T-3D-3D

[weidemann]

Measuring FCS with fluorescent proteins produces complex decays. For simplicity, Often I choose the T-3D-3D model with a single triplet to account for all blinking with a single time (Tau_trp) that is supposed to be still shorter than the protein diffusion (Tau_1) and couple of % for a longer diffusion term (Tau_2> ms) that covers longtail correlations of different origin (small amounts of aggregates, PSF distortions, cellular movements etc) . In aequous buffers, blinking times and the globular protein diffusion can be quite close.

I noticed many times that applying the confocal T-3D-3D model shows coupling of the triplet time (Tau_trp) and the shorter diffusion time (Tau_1). During fitting, both values run in parallel. I could not get rid of the stickyness of these two parameters. In contrast, applying the simpler T-3D model, both triplet and diffuion can be properly separated, although only a couple of µs apart.

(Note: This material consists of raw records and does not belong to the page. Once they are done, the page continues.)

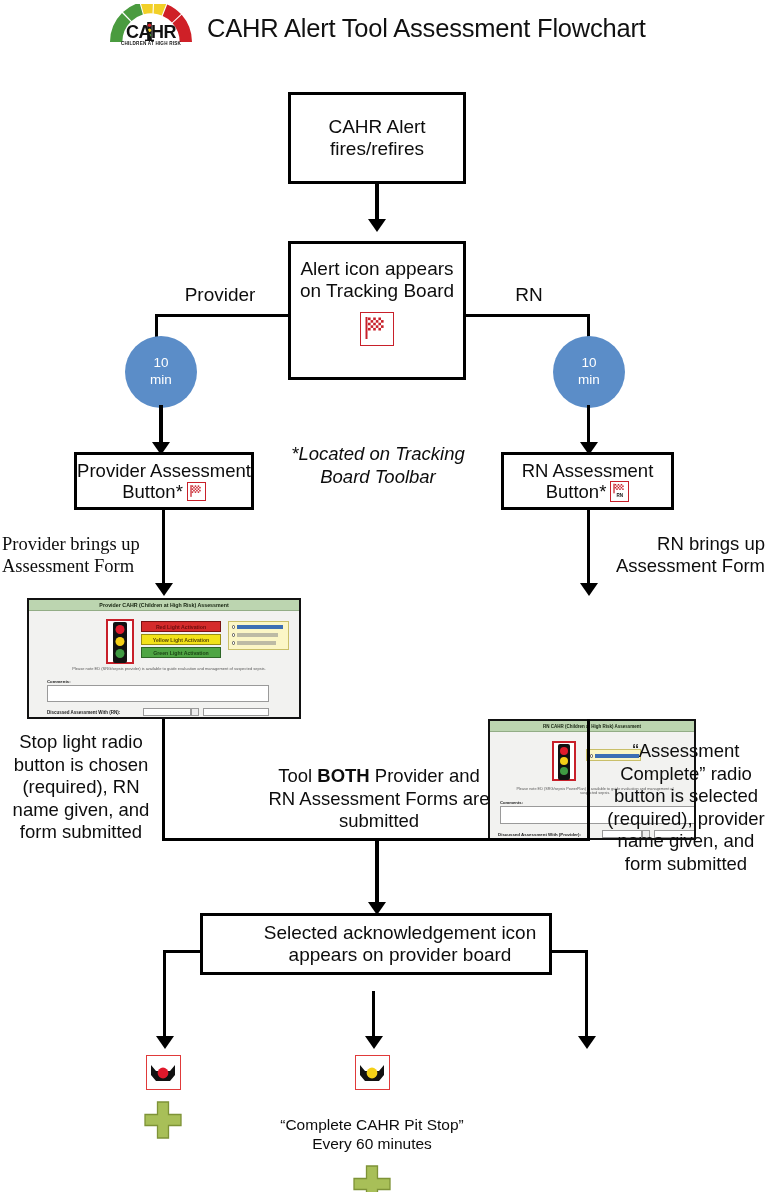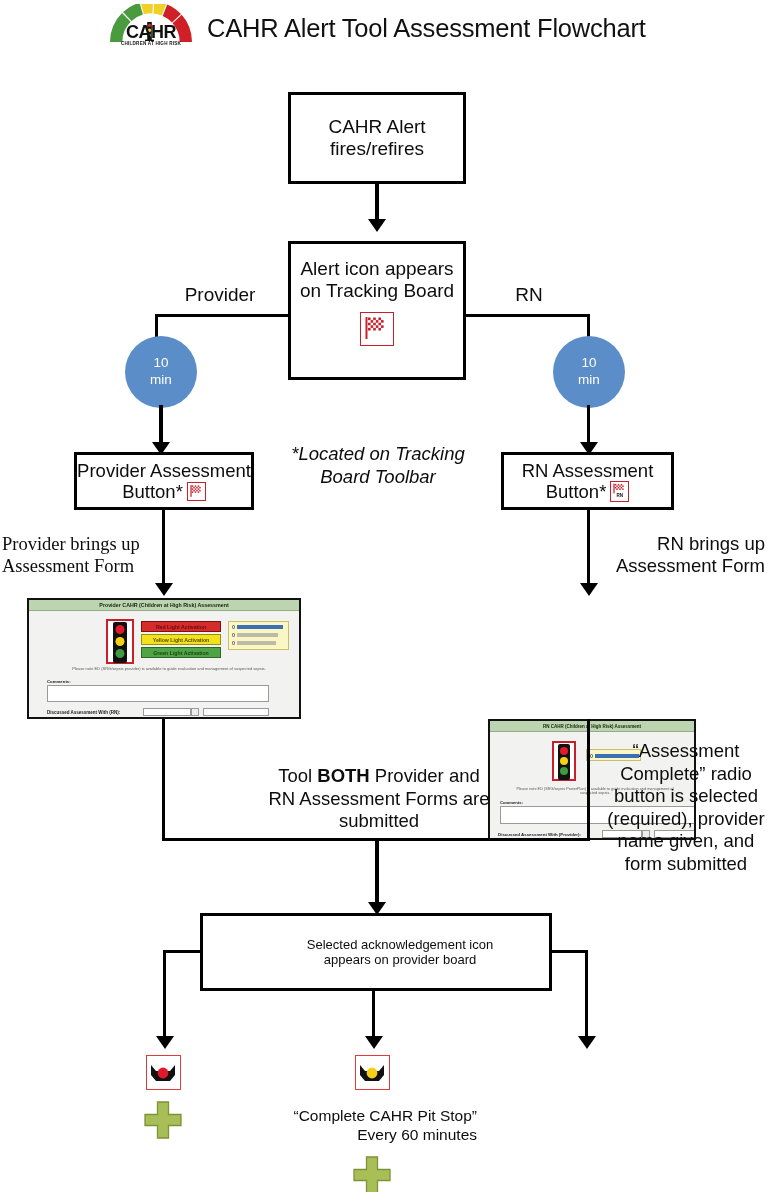"Stop light radio button is" div.abs { html: none -> <div> <span>Stop light radio</span> <span>button is chosen</span> <span>(required), RN</span> <span>name given, and</span> <span>form submitted</span> </div> }
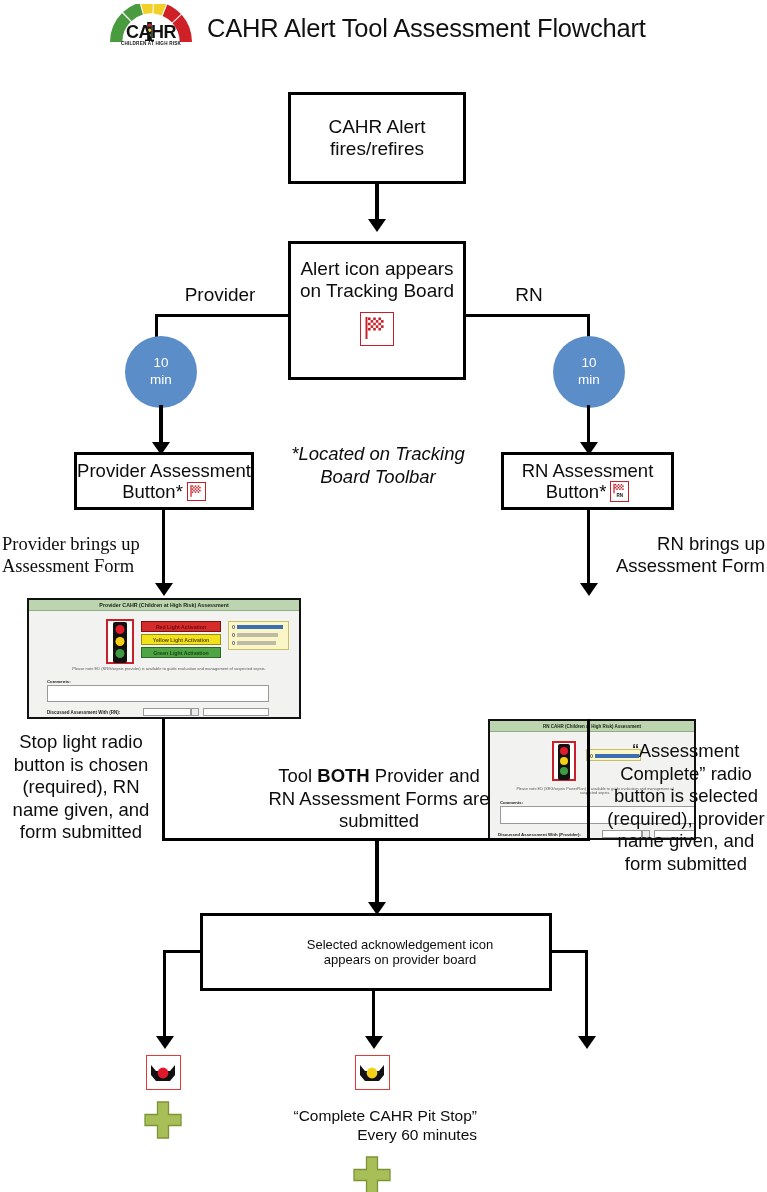"Selected acknowledgement icon" div.abs { font-size: 13px -> 19px; height: 78px -> 62px }
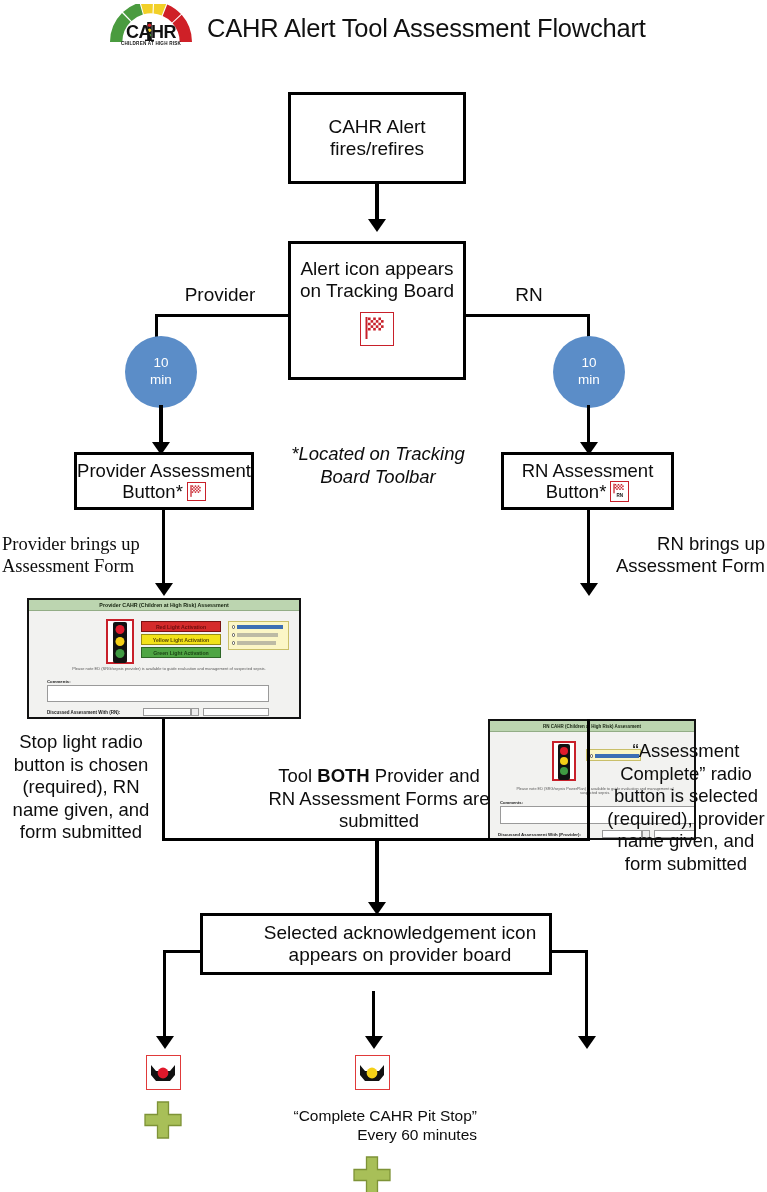"“Complete CAHR Pit Stop” Every" div.lbl { margin-top: 16px -> 25px; text-align: right -> none }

Is there a technical reason for coupling of these two parameteres during fitting? I attach an example:
example-T-3D-3D.zip

[paulmueller]

Hey, great to hear from you.

There is a constraint in the model that forces the triplet time to be smaller than Tau_1 and Tau_1 to be smaller than Tau_2. That's it. If it gets sticky, then this is probably over-fitting (too many parameters for the given data).

Did you try a different fitting algorithm? The default is "Levenberg-Marquardt (leastsq)". I haven't looked at the example file yet.

[weidemann]

Hi Paul, thanks for immediate reply. Which algorithm would you recommend?
Hope you are fine, Thomas

[paulmueller]

I cannot really recommend any one of them. But I would try the ones mentioned in the docs:

With luck, one of the algorithms overcomes the stickiness.